━━━ DATASET RECORDS ━━━
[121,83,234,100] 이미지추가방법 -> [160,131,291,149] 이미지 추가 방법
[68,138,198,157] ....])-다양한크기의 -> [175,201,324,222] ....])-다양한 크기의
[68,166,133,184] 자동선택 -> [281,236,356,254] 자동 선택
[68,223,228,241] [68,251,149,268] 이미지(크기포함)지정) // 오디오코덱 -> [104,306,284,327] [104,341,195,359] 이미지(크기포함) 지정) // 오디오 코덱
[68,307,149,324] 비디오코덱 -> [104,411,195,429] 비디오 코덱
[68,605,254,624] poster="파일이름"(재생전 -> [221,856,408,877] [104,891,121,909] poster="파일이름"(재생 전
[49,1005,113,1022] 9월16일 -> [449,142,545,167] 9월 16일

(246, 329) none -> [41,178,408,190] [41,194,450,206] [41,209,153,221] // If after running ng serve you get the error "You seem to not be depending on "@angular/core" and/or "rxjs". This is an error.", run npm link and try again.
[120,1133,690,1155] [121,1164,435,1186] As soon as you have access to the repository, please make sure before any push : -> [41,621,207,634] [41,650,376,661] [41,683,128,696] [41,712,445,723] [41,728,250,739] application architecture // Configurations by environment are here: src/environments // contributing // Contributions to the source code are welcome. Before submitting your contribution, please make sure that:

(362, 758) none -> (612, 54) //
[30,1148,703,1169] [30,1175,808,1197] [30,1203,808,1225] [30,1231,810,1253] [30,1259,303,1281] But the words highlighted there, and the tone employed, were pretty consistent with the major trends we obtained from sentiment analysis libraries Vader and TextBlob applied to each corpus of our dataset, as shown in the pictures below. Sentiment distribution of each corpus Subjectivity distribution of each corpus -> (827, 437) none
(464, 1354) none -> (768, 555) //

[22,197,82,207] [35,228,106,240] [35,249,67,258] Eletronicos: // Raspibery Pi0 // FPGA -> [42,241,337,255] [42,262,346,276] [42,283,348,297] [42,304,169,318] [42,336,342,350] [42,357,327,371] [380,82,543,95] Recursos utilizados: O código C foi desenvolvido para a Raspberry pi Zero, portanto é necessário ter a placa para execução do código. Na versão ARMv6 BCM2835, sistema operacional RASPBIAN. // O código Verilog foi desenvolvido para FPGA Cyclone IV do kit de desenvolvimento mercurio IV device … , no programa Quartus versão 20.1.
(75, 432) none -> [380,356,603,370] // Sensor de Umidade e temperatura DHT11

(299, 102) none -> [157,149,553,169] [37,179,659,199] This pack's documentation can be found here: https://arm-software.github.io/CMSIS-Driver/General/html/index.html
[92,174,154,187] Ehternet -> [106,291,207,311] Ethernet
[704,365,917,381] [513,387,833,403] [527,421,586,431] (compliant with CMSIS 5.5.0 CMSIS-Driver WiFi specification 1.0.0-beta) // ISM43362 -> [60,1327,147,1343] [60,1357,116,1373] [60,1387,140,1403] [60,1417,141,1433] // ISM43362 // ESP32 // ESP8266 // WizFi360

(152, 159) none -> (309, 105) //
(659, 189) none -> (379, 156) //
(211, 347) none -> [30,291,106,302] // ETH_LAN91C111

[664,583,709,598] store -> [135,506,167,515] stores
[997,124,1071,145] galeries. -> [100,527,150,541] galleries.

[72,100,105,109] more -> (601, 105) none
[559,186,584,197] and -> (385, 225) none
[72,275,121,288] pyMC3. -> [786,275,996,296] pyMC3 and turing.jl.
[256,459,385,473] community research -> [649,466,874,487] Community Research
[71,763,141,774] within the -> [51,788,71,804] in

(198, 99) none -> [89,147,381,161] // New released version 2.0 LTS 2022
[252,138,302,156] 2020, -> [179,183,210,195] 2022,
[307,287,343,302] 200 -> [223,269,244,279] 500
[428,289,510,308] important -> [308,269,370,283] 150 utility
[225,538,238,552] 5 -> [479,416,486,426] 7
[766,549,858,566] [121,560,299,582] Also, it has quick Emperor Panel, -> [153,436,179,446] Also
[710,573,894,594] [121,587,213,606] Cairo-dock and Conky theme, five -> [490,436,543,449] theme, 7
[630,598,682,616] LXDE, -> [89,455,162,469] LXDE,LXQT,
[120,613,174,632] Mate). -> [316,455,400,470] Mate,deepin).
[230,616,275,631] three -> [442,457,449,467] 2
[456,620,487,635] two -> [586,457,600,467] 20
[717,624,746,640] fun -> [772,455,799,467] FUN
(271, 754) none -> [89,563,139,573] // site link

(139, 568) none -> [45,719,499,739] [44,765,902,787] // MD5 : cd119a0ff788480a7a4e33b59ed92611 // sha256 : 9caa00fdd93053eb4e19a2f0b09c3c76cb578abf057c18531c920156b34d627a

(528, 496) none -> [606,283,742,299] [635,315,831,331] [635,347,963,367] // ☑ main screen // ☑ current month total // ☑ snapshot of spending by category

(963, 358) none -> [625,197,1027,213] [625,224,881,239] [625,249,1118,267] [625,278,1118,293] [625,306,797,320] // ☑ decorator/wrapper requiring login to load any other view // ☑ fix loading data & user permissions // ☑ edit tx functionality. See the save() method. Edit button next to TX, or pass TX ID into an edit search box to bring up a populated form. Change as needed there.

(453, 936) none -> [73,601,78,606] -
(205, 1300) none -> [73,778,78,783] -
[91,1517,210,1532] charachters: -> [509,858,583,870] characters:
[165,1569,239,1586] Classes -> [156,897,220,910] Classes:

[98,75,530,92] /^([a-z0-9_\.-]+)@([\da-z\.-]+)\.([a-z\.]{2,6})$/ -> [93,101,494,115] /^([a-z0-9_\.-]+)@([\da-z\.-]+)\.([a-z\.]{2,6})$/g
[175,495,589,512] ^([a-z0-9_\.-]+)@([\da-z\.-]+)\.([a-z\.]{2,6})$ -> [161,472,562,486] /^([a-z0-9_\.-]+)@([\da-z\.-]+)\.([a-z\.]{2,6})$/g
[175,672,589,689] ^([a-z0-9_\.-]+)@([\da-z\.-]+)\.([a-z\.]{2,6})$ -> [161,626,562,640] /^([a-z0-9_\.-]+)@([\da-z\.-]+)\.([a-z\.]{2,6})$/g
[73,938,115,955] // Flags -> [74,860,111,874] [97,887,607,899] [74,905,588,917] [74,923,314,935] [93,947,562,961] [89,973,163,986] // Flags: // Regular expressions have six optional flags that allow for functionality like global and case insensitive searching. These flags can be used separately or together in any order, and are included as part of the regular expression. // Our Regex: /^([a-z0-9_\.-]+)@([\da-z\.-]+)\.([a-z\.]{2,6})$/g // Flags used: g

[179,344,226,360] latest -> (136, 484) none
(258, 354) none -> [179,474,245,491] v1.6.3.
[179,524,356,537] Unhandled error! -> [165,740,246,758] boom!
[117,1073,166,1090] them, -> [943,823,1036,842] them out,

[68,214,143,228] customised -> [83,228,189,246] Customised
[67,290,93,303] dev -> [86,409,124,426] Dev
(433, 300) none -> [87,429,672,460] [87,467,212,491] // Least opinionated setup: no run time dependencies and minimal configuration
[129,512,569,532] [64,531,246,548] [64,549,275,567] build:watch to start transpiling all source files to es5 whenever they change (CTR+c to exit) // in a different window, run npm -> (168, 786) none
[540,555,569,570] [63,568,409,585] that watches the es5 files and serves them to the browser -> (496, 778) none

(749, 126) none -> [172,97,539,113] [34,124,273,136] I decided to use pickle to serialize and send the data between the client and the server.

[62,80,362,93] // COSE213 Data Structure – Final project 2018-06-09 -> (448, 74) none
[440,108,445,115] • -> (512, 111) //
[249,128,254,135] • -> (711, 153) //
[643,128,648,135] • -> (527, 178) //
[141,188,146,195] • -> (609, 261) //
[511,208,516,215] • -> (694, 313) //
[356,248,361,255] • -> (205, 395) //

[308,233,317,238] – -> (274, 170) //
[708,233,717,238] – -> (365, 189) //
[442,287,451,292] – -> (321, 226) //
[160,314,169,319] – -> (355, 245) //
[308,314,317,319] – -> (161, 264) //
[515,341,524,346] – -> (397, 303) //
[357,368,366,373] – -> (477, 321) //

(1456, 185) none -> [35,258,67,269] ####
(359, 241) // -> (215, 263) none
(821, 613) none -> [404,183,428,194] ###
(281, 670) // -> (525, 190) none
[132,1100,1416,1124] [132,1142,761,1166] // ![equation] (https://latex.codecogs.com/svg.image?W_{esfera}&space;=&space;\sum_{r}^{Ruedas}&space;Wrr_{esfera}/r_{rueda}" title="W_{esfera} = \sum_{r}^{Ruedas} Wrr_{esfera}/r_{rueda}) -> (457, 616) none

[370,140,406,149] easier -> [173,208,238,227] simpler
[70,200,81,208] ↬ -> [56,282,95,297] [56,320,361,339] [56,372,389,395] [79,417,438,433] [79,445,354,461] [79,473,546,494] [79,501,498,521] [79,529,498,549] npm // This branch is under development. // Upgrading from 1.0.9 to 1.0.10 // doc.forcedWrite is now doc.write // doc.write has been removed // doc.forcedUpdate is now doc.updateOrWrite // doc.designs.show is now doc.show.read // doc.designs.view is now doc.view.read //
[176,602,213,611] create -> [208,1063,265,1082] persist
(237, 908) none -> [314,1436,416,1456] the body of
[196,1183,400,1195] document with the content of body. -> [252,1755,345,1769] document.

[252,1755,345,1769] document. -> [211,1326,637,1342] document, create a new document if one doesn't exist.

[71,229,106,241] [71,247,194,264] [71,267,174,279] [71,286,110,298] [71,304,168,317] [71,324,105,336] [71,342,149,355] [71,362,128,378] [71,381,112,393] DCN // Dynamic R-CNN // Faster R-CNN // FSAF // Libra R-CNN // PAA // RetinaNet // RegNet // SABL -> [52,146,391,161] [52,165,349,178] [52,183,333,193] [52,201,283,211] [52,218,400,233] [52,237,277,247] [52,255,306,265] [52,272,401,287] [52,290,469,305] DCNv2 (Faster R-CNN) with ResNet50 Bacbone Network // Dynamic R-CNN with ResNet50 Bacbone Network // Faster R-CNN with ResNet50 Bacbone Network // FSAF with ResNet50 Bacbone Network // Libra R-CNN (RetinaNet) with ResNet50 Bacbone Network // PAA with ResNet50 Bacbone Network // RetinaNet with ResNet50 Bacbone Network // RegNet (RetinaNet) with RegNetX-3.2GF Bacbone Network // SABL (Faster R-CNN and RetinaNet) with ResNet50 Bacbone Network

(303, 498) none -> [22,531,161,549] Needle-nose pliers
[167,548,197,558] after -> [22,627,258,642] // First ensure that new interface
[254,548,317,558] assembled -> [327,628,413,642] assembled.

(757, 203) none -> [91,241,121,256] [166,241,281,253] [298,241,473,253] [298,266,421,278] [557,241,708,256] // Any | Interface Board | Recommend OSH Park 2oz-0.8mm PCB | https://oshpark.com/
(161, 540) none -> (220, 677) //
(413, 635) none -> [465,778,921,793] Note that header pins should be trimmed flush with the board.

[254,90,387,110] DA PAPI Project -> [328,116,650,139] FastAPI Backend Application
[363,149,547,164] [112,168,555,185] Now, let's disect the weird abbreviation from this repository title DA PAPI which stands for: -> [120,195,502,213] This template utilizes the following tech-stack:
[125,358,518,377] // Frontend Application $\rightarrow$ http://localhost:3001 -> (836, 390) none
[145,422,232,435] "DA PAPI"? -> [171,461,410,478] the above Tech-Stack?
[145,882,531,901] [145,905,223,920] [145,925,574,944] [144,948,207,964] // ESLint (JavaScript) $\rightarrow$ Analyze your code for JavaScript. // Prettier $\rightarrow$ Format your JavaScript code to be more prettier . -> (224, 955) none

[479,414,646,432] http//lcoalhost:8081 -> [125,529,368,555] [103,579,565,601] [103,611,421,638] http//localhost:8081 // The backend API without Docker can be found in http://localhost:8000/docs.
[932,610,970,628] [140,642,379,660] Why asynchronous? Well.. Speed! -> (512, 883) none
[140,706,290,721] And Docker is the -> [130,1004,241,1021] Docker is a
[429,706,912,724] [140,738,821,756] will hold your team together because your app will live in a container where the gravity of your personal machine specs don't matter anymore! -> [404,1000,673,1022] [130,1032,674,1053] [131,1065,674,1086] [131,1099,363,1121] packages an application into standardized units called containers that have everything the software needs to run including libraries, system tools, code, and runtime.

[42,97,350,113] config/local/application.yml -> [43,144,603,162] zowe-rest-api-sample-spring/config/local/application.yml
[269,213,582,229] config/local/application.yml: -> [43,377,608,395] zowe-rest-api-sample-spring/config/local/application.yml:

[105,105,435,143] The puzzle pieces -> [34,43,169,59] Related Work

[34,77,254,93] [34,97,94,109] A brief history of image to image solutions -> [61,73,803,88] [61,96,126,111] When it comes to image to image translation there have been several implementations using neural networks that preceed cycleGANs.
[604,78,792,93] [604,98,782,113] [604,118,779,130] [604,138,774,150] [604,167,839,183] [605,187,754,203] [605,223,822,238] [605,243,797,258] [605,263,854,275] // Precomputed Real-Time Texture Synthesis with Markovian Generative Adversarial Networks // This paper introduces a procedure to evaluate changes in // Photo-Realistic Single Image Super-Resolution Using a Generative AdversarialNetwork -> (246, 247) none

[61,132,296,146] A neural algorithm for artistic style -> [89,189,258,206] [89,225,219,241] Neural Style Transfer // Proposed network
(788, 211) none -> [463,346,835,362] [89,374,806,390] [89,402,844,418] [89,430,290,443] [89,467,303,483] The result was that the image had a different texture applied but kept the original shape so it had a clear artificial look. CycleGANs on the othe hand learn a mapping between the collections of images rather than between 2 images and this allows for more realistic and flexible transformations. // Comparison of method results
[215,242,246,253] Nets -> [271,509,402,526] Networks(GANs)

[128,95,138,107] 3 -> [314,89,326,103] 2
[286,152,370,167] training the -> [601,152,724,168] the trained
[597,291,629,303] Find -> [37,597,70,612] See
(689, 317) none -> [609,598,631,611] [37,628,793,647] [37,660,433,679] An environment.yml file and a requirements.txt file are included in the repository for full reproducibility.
━━━
* WORK TO COMPLETE
Output the lines of the records above exactly as they appear, from the line containing "[141,188,146,195] • -> (609, 261) //" through the line containing "[370,140,406,149] easier ->".

* OUTPUT FOR THIS TASK
[141,188,146,195] • -> (609, 261) //
[511,208,516,215] • -> (694, 313) //
[356,248,361,255] • -> (205, 395) //

[308,233,317,238] – -> (274, 170) //
[708,233,717,238] – -> (365, 189) //
[442,287,451,292] – -> (321, 226) //
[160,314,169,319] – -> (355, 245) //
[308,314,317,319] – -> (161, 264) //
[515,341,524,346] – -> (397, 303) //
[357,368,366,373] – -> (477, 321) //

(1456, 185) none -> [35,258,67,269] ####
(359, 241) // -> (215, 263) none
(821, 613) none -> [404,183,428,194] ###
(281, 670) // -> (525, 190) none
[132,1100,1416,1124] [132,1142,761,1166] // ![equation] (https://latex.codecogs.com/svg.image?W_{esfera}&space;=&space;\sum_{r}^{Ruedas}&space;Wrr_{esfera}/r_{rueda}" title="W_{esfera} = \sum_{r}^{Ruedas} Wrr_{esfera}/r_{rueda}) -> (457, 616) none

[370,140,406,149] easier -> [173,208,238,227] simpler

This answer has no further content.